Showing posts with label correlated data models. Show all posts
Showing posts with label correlated data models. Show all posts
Monday, May 17, 2010
Example 7.37: calculation of Hotelling's T^2
[フレーム]
Hotelling's T^2 is a multivariate statistic used to compare two groups, where multiple outcomes are observed for each subject.
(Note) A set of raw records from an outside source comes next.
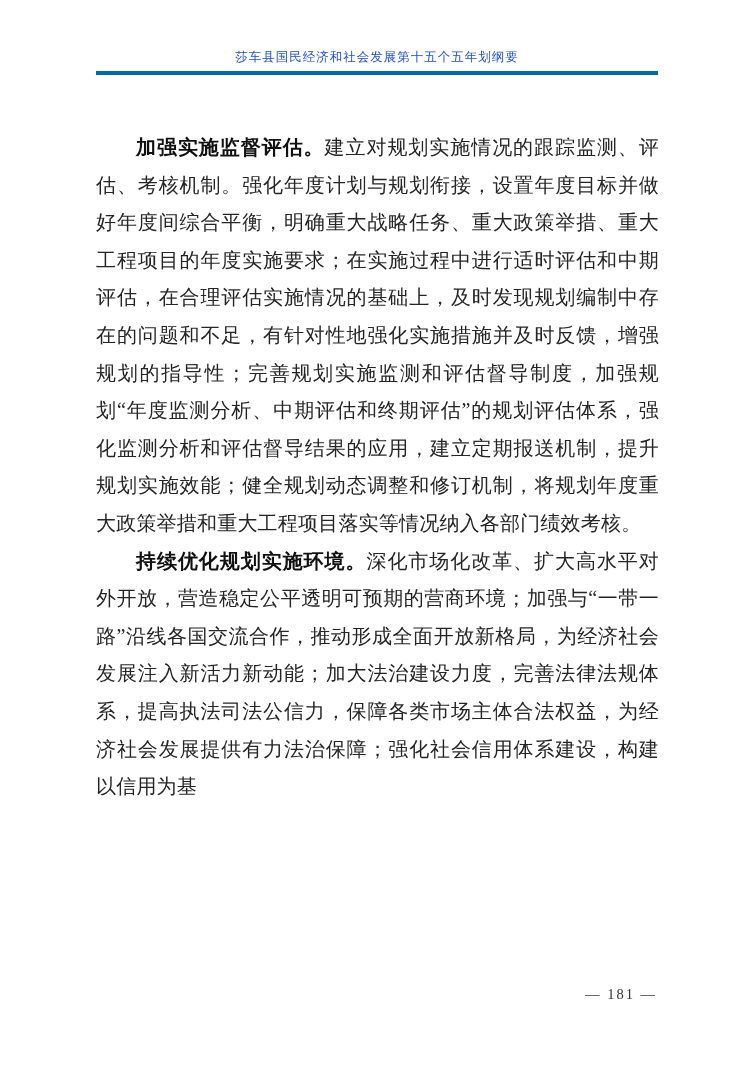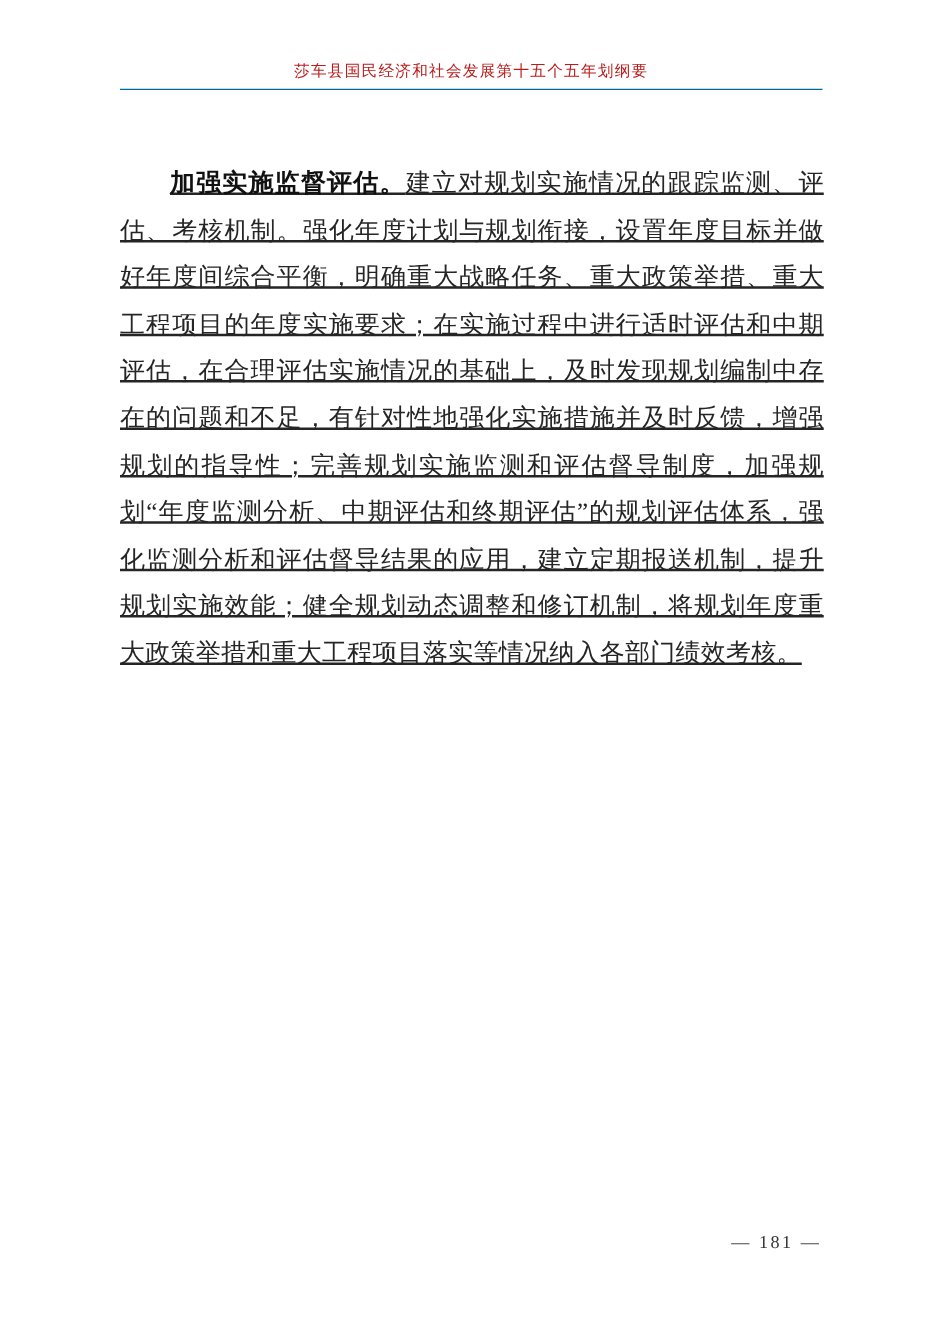--- a/index.html
+++ b/index.html
@@ -19,38 +19,38 @@
   }
   .page-header {
     position: absolute;
     left: 96px;
     top: 47px;
     width: 562px;
     text-align: center;
     font-size: 12.5px;
     line-height: 20px;
     letter-spacing: 1px;
-    color: #b91c1c;
+    color: #1d4ed8;
     padding-bottom: 4px;
-    border-bottom: 1px solid #0369a1;
+    border-bottom: 4px solid #0369a1;
   }
   .doc-body {
     position: absolute;
     left: 96px;
     top: 129px;
     width: 563px;
     font-size: 20px;
     line-height: 37.6px;
     text-align: justify;
     text-justify: inter-ideograph;
     letter-spacing: 0.2px;
     color: #252525;
   }
   .doc-body p { margin: 0; }
-  .doc-body p.indent { text-indent: 2em; text-decoration: underline; }
+  .doc-body p.indent { text-indent: 2em; }
   .para-lead {
     font-weight: 700;
     color: #111111;
   }
   .page-footer {
     position: absolute;
     right: 96px;
     top: 986px;
     font-size: 14.5px;
     letter-spacing: 2px;
@@ -62,18 +62,19 @@
 
 <div class="page">
 
   <div class="page-header">莎车县国民经济和社会发展第十五个五年划纲要</div>
 
   <div class="doc-body">
 
 
     <p class="indent"><span class="para-lead">加强实施监督评估。</span><span>建立对规划实施情况的跟踪监测、评估、考核机制。强化年度计划与规划衔接，设置年度目标并做好年度间综合平衡，明确重大战略任务、重大政策举措、重大工程项目的年度实施要求；在实施过程中进行适时评估和中期评估，在合理评估实施情况的基础上，及时发现规划编制中存在的问题和不足，有针对性地强化实施措施并及时反馈，增强规划的指导性；完善规划实施监测和评估督导制度，加强规划“年度监测分析、中期评估和终期评估”的规划评估体系，强化监测分析和评估督导结果的应用，建立定期报送机制，提升规划实施效能；健全规划动态调整和修订机制，将规划年度重大政策举措和重大工程项目落实等情况纳入各部门绩效考核。</span></p>
 
+    <p class="indent"><span class="para-lead">持续优化规划实施环境。</span><span>深化市场化改革、扩大高水平对外开放，营造稳定公平透明可预期的营商环境；加强与“一带一路”沿线各国交流合作，推动形成全面开放新格局，为经济社会发展注入新活力新动能；加大法治建设力度，完善法律法规体系，提高执法司法公信力，保障各类市场主体合法权益，为经济社会发展提供有力法治保障；强化社会信用体系建设，构建以信用为基</span></p>
 
   </div>
 
   <div class="page-footer">— 181 —</div>
 
 </div>
 
 </body></html>

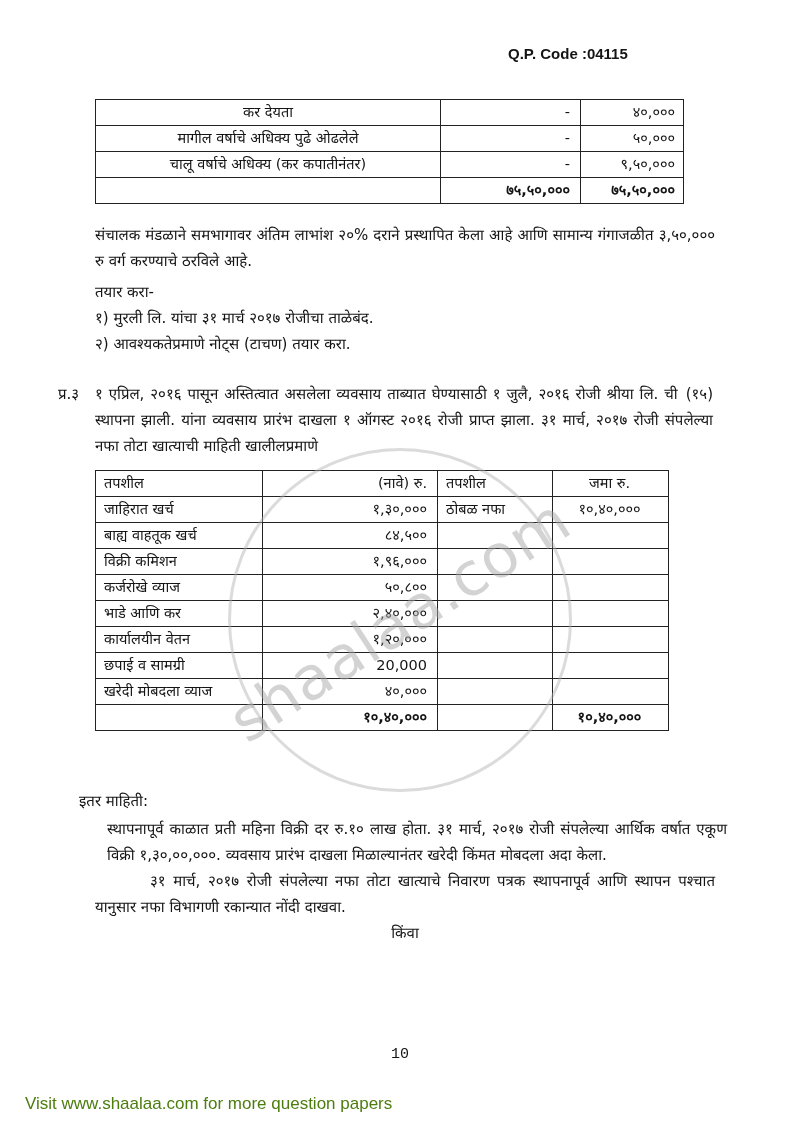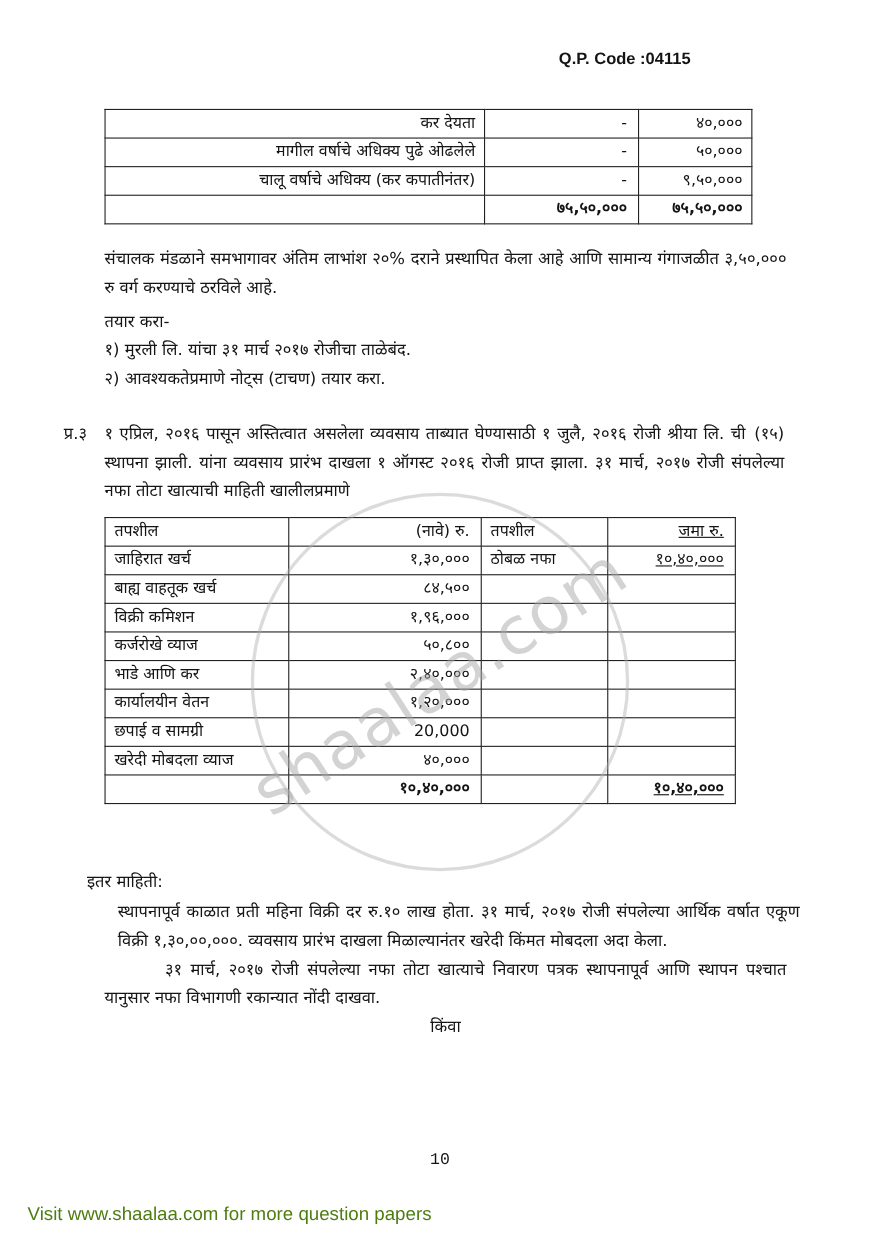--- a/index.html
+++ b/index.html
@@ -11,40 +11,40 @@
   .abs { position:absolute; }
 
   .qp-code { left:508px; top:45px; font-weight:bold; font-size:15px;
              font-family:"Liberation Sans", sans-serif; }
 
   table { border-collapse:collapse; table-layout:fixed; font-size:14.5px; }
   td, th { border:1px solid #222; padding:3px 8px; line-height:19px;
            vertical-align:middle; overflow:hidden; white-space:nowrap; }
 
   .top-table { left:95px; top:99px; width:588px; }
-  .top-table .c-label { width:345px; text-align:right; }
+  .top-table .c-label { width:345px; text-align:center; }
   .top-table .c-mid   { width:140px; text-align:right; padding-right:10px; }
   .top-table .c-amt   { width:103px; text-align:right; padding-right:8px; }
   .top-table tr.total td { font-weight:bold; }
 
   .para { width:620px; line-height:26px; text-align:justify; }
   .p-dividend { left:95px; top:222px; }
   .p-prepare  { left:95px; top:281px; }
   .p-item1    { left:95px; top:307px; }
   .p-item2    { left:95px; top:333px; }
 
   .q-num  { left:58px; top:381px; line-height:26px; }
   .q-text { left:95px; top:381px; width:618px; line-height:26px; text-align:justify; }
   .q-marks { float:right; padding-left:8px; }
 
   .pl-table { left:95px; top:470px; width:553px; }
   .pl-table .c1 { width:167px; text-align:left; }
   .pl-table .c2 { width:175px; text-align:right; padding-right:10px; }
   .pl-table .c3 { width:115px; text-align:left; }
-  .pl-table .c4 { width:116px; text-align:right; padding-right:10px;text-decoration:underline; }
+  .pl-table .c4 { width:116px; text-align:center; padding-right:10px; }
   .pl-table th { text-align:center; font-weight:normal; }
   .pl-table tr.total td { font-weight:bold; }
 
   .p-other-label { left:79px; top:790px;text-align:right; }
   .p-info1 { left:107px; top:816px; }
   .p-info2 { left:95px; top:868px; text-indent:55px; }
   .p-or    { left:95px; top:922px; width:620px; text-align:center; font-weight:normal; }
 
   .page-num { left:0; top:1046px; width:800px; text-align:center; font-size:15px;
               font-family:Liberation Mono, monospace; }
Here we demonstrate how to calculate Hotelling's T^2 using R and SAS, and test the code using a simulation study then apply it to data from the HELP study.
R
We utilize an approach suggested by Peter Mandeville in a posting to the R-help mailing list.
hotelling = function(y1, y2) {
# check the appropriate dimension
k = ncol(y1)
k2 = ncol(y2)
if (k2!=k)
stop("input matrices must have the same number of columns: y1 has ",
k, " while y2 has ", k2)
# calculate sample size and observed means
n1 = nrow(y1)
n2 = nrow(y2)
ybar1= apply(y1, 2, mean); ybar2= apply(y2, 2, mean)
diffbar = ybar1-ybar2
# calculate the variance of the difference in means
v = ((n1-1)*var(y1)+ (n2-1)*var(y2)) /(n1+n2-2)
# calculate the test statistic and associated quantities
t2 = n1*n2*diffbar%*%solve(v)%*%diffbar/(n1+n2)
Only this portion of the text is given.